As with Apple, Facebook funnels its foreign profits into its Irish subsidiary. As the Guardian article explains:
Facebook is structured so that companies buying advertisements on the website in the UK, or anywhere outside of the US, have to pay Facebook Ireland.As a result, Facebook manages to slash its taxes in other countries, paying, for example, $380,800 in British tax on estimated 2011 UK profits of $280 million, or a little over 0.1%. What is shocking is that Facebook paid so much Irish tax since it managed to convert its $1.3 billion gross profit into a net loss of $24 million.
As you've no doubt figured out, it's that "Double Irish" ploy again. Facebook operates a second subsidiary that is incorporated in Ireland but controlled in the Cayman Islands.
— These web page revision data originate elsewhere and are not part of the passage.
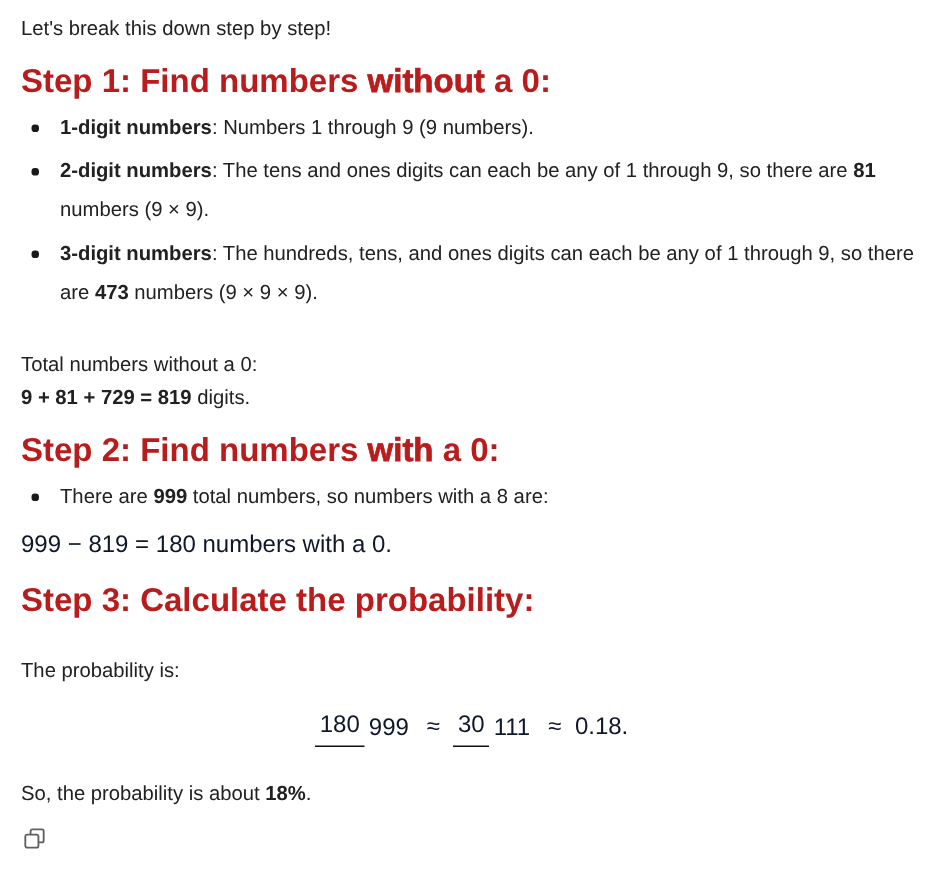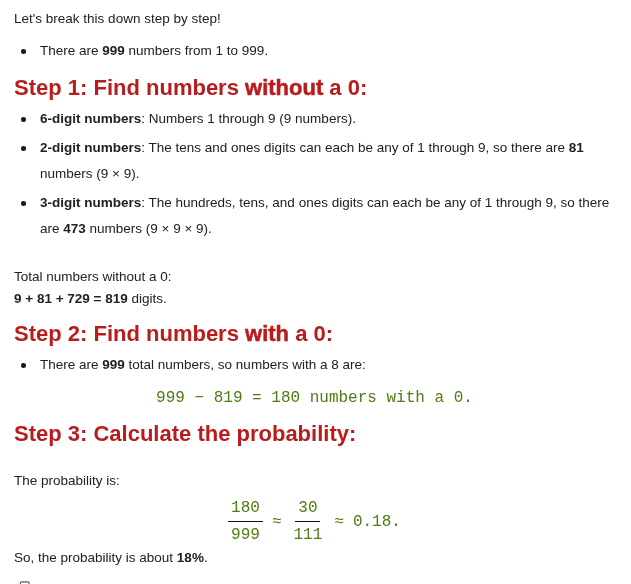--- a/index.html
+++ b/index.html
@@ -53,37 +53,36 @@
     position: absolute;
     left: 7px;
     top: 11px;
     width: 4.5px;
     height: 4.5px;
     border-radius: 50%;
     background: #1a1a1a;
   }
   .math-display {
     margin: 8px 0 0 0;
-    text-align: center;
-    font-family: Liberation Mono, monospace;
+    font-family: Liberation Sans, sans-serif;
     font-size: 16px;
     line-height: 24px;
-    color: #4d7c0f;
+    color: #0f172a;
   }
   .math-row {
     margin-top: 4px;
     display: flex;
     align-items: center;
     justify-content: center;
     gap: 9px;
     min-height: 46px;
   }
   .frac {
     display: inline-flex;
-    flex-direction: column;
+    flex-direction: row;
     align-items: center;
     vertical-align: middle;
   }
   .frac .num {
     display: block;
     padding: 0 3px 1px 3px;
     border-bottom: 1.2px solid #111111;
   }
   .frac .den {
     display: block;
@@ -103,33 +102,27 @@
   }
   .copy-btn svg { display: block; }
 </style>
 </head>
 <body>
 
 <div class="page">
 
   <p class="para">Let's break this down step by step!</p>
 
-  <ul class="list first">
-    <li>
-      <span class="dot"></span>
-      <span>There are </span><strong>999</strong><span> numbers from 1 to 999.</span>
-    </li>
-  </ul>
 
   <h3 class="heading"><span>Step 1: Find numbers </span><span class="xbold">without</span><span> a 0:</span></h3>
 
   <ul class="list">
     <li>
       <span class="dot"></span>
-      <strong>6-digit numbers</strong><span>: </span><span>Numbers 1 through 9 (9 numbers).</span><strong></strong><span></span>
+      <strong>1-digit numbers</strong><span>: </span><span>Numbers 1 through 9 (9 numbers).</span><strong></strong><span></span>
     </li>
     <li>
       <span class="dot"></span>
       <strong>2-digit numbers</strong><span>: </span><span>The tens and ones digits can each be any of 1 through 9, so there are </span><strong>81</strong><span> numbers (9 × 9).</span>
     </li>
     <li>
       <span class="dot"></span>
       <strong>3-digit numbers</strong><span>: </span><span>The hundreds, tens, and ones digits can each be any of 1 through 9, so there are </span><strong>473</strong><span> numbers (9 × 9 × 9).</span>
     </li>
   </ul>
@@ -161,21 +154,21 @@
       </span>
     <span>≈</span>
     <span class="frac">
         <span class="num">30</span>
         <span class="den">111</span>
       </span>
     <span>≈</span>
     <span>0.18.</span>
   </div>
 
-  <p class="para" style="">
+  <p class="para" style="margin-top:10px;">
     <span>So, the probability is about </span><strong>18%</strong><span>.</span>
   </p>
 
   <button class="copy-btn" aria-label="Copy">
     <svg width="14" height="14" viewBox="0 0 16 16" fill="none" xmlns="http://www.w3.org/2000/svg">
       <rect x="5" y="1" width="10" height="10" rx="1.5" stroke="#5f5f5f" stroke-width="1.4" fill="none"></rect>
       <rect x="1" y="5" width="10" height="10" rx="1.5" stroke="#5f5f5f" stroke-width="1.4" fill="#ffffff"></rect>
     </svg>
   </button>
This subsidiary owns Facebook Ireland, but the setup allows the two companies to be considered as one for U.S. tax purposes, but separate for Irish tax purposes. The Caymans-operated subsidiary owns the rights to use Facebook's intellectual property outside the U.S., for which Facebook Ireland pays hefty royalties to use. This lets Facebook Ireland transfer the profits from low-tax Ireland to no-tax Cayman Islands. For more on the arcane mechanics, see Joseph Darby's article "International Tax Planning," downloadable at Wikipedia.
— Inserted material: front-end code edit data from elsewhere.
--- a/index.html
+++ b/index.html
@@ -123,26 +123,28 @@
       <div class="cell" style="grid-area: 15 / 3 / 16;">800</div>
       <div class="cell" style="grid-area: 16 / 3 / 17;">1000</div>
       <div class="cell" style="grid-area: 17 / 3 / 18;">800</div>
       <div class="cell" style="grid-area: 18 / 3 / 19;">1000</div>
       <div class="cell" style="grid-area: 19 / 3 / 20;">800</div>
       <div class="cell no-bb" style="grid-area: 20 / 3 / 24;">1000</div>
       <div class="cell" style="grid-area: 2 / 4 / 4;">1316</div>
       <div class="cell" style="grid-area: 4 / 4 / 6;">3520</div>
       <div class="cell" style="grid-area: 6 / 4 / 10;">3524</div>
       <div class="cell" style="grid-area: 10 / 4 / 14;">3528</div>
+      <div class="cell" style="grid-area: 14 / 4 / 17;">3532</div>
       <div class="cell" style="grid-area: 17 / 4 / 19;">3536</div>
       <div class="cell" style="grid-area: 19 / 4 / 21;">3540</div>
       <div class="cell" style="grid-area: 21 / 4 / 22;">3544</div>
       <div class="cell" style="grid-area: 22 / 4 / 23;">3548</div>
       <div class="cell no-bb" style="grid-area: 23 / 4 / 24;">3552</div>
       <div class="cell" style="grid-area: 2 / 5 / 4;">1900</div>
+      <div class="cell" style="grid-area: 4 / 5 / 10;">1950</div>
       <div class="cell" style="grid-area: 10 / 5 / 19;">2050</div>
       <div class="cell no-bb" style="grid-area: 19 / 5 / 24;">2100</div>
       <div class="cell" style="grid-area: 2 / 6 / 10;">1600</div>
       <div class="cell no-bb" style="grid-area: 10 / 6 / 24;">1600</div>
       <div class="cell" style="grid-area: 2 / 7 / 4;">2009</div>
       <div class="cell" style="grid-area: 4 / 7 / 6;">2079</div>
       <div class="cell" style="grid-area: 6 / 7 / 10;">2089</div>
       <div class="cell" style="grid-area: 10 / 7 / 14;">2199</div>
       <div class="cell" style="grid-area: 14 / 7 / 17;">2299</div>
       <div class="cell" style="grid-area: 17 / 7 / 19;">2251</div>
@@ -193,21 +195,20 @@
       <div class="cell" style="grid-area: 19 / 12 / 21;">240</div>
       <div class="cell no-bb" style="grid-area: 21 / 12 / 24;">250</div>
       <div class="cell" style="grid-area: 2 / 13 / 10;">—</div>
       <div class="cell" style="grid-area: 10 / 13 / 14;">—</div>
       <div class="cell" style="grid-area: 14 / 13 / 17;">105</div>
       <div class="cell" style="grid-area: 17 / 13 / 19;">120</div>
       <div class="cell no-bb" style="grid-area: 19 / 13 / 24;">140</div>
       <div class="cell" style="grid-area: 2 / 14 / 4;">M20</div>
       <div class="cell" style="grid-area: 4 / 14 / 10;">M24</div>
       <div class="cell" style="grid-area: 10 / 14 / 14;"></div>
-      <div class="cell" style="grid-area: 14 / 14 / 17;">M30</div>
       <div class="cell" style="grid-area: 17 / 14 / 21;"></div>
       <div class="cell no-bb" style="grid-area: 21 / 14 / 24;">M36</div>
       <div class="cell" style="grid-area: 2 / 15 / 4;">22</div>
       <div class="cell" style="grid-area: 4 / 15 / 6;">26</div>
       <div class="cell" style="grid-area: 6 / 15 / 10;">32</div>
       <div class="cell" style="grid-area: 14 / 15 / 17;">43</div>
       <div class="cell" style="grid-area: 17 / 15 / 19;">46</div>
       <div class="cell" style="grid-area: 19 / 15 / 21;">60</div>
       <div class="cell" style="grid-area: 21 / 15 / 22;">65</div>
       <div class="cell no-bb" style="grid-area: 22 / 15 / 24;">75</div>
This makes no sense of course, but is, in David Cay Johnston's inimitable phrase, Perfectly Legal. But it shouldn't be. And in the UK, Chancellor of the Exchequer George Osborne has announced
a £154m [$246.4 million] blitz on tax avoidance and evasion, with HMRC [the British equivalent of the IRS] hiring an extra 2,500 tax inspectors to target high earners who aggressively exploit loopholes to avoid or evade tax.The U.S. should do the same.
* Dollar figures converted from pound sterling figures in the Guardian at an exchange rate of $1.60 per pound.